Noninvasive detection of any-stage cancer using free glycosaminoglycans
Siniša Bratulić, Angelo Limeta, Saeed Dabestani, Helgi Birgisson, Gunilla Enblad, Karin Stålberg, Göran Hesselager, Michael Häggman, Martin Höglund, Oscar E. Simonson, Peter Stålberg, Henrik Lindman, Anna Bång-Rudenstam, Matias Ekstrand, Gunjan Kumar, Ilaria T. Cavarretta, Massimo Alfano, Francesco Pellegrino, Thomas Mandel-Clausen, Ali Salanti, Francesca Maccari, Fabio Galeotti, Nicola Volpi, Mads Daugaard, Mattias Belting, Sven Lundstam, Ulrika Stierner, Jan Nyman, Bengt Bergman, Per‐Henrik Edqvist, Max Levin, Andrea Salonia, Henrik Kjölhede, Eric Jonasch, Jens Nielsen, Francesco Gatto
Abstract
Cancer mortality is exacerbated by late-stage diagnosis. Liquid biopsies based on genomic biomarkers can noninvasively diagnose cancers. However, validation studies have reported ~10% sensitivity to detect stage I cancer in a screening population and specific types, such as brain or genitourinary tumors, remain undetectable.
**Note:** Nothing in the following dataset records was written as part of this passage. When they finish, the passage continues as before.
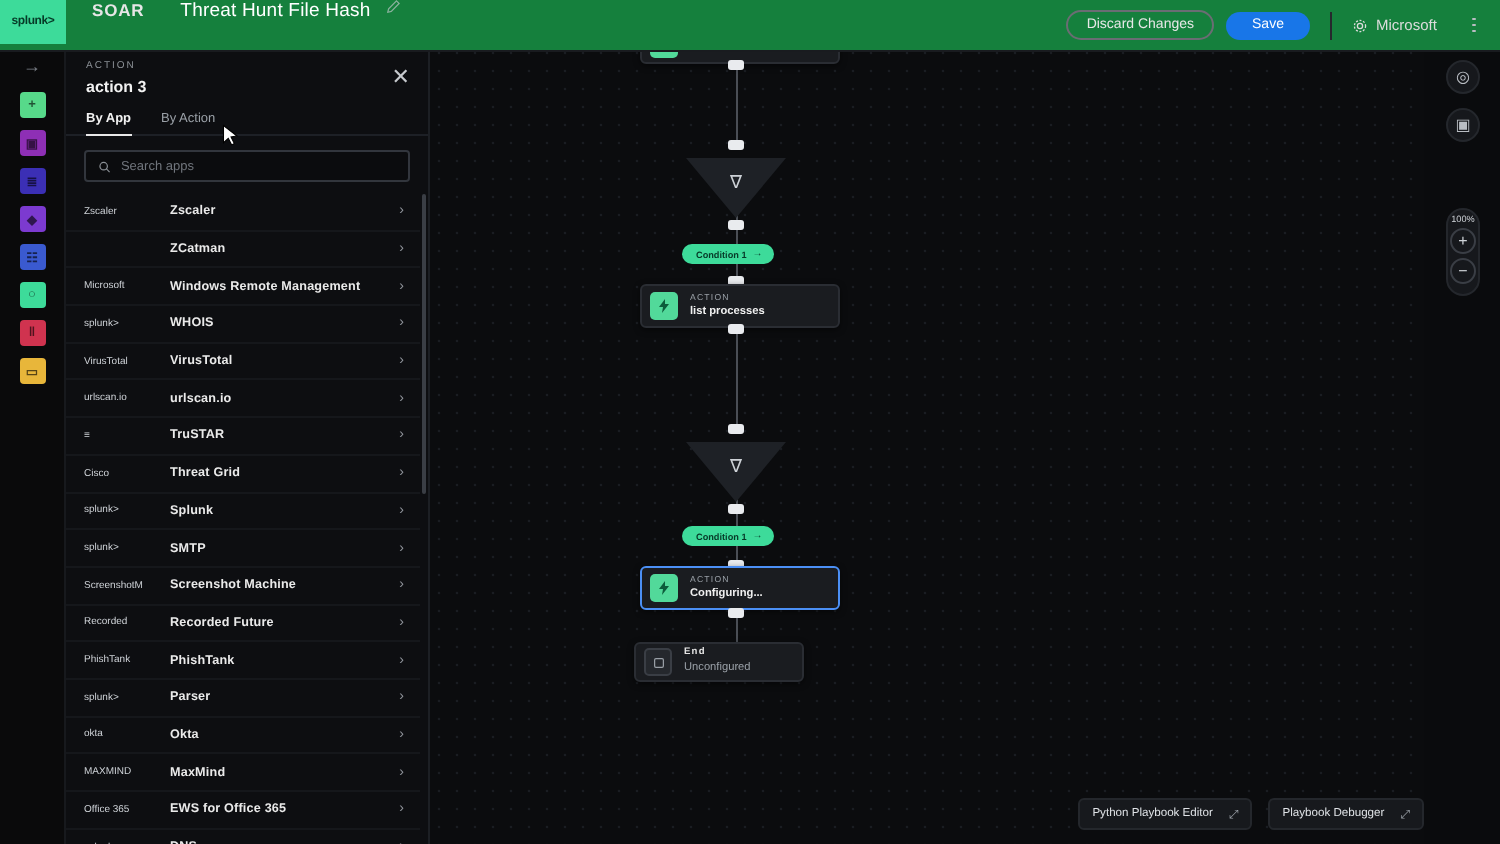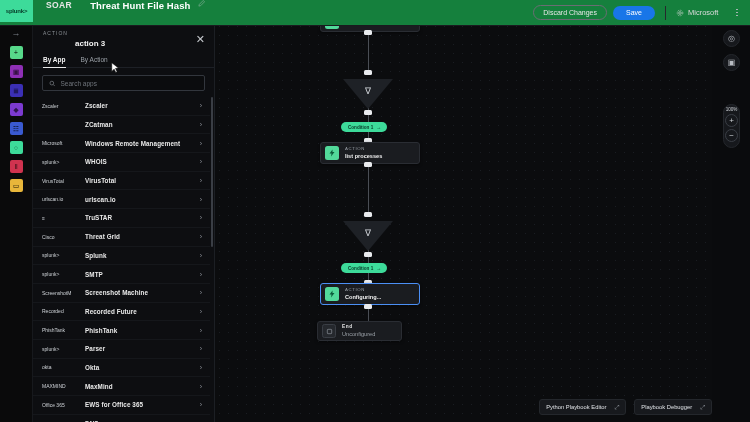--- a/index.html
+++ b/index.html
@@ -23,7 +23,7 @@
     font-size:6px; font-weight:bold; color:#063a27; letter-spacing:-0.2px;
   }
   .brand-soar { font-size:8.5px; font-weight:bold; color:#e6e6e6; margin-left:13px; letter-spacing:0.4px;}
-  .pb-title { font-size:9.5px; font-weight:bold; color:#fff; margin-left:18px; letter-spacing:0.1px;}
+  .pb-title { font-size:9.5px; font-weight:normal; color:#fff; margin-left:18px; letter-spacing:0.1px;}
   .pencil-icon { margin-left:8px; opacity:.65; display:flex;}
   .topbar-right { margin-left:auto; display:flex; align-items:center; height:100%; }
   .btn-discard {

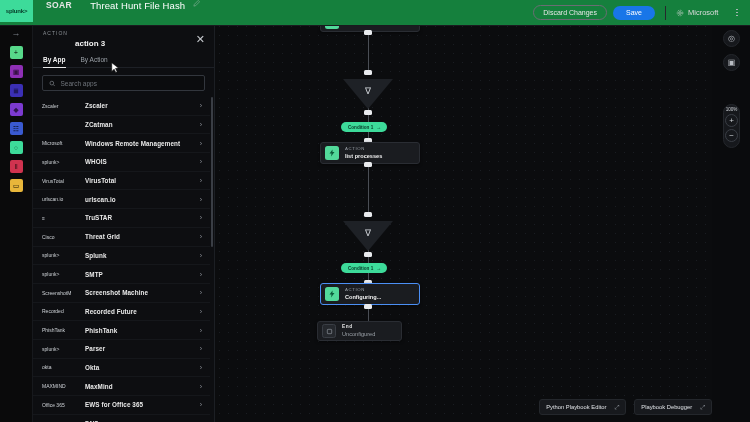--- a/index.html
+++ b/index.html
@@ -60,7 +60,7 @@
   }
   .panel-head { padding:8px 10px 0 10px; position:relative; }
   .panel-kicker { font-size:5px; color:#8b9096; letter-spacing:1px; text-transform:uppercase; }
-  .panel-title { font-size:8px; font-weight:bold; color:#f2f2f2; margin-top:3px;margin-left:32px; }
+  .panel-title { font-size:8px; font-weight:bold; color:#f2f2f2; margin-top:3px; }
   .panel-close { position:absolute; right:9px; top:12px; color:#c6c9ce; font-size:11px; line-height:1; }
   .panel-tabs { display:flex; gap:15px; padding:0 10px; margin-top:8px; border-bottom:1px solid #1d2026; }
   .ptab { font-size:6.5px; color:#9aa0a7; padding-bottom:4px; position:relative; }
We investigated urine and plasma free glycosaminoglycan profiles (GAGomes) as tumor metabolism biomarkers for multi-cancer early detection (MCED) of 14 cancer types using 2,064 samples from 1,260 cancer or healthy subjects. We observed widespread cancer-specific changes in biofluidic GAGomes recapitulated in an in vivo cancer progression model. We developed three machine learning models based on urine ( N urine = 220 cancer vs. 360 healthy) and plasma ( N plasma = 517 vs. 425) GAGomes that can detect any cancer with an area under the receiver operating characteristic curve of 0.83–0.93 with up to 62% sensitivity to stage I disease at 95% specificity. Undetected patients had a 39 to 50% lower risk of death. GAGomes predicted the putative cancer location with 89% accuracy. In a validation study on a screening-like population requiring ≥ 99% specificity, combined GAGomes predicted any cancer type with poor prognosis within 18 months with 43% sensitivity (21% in stage I; N = 121 and 49 cases). Overall, GAGomes appeared to be powerful MCED metabolic biomarkers, potentially doubling the number of stage I cancers detectable using genomic biomarkers.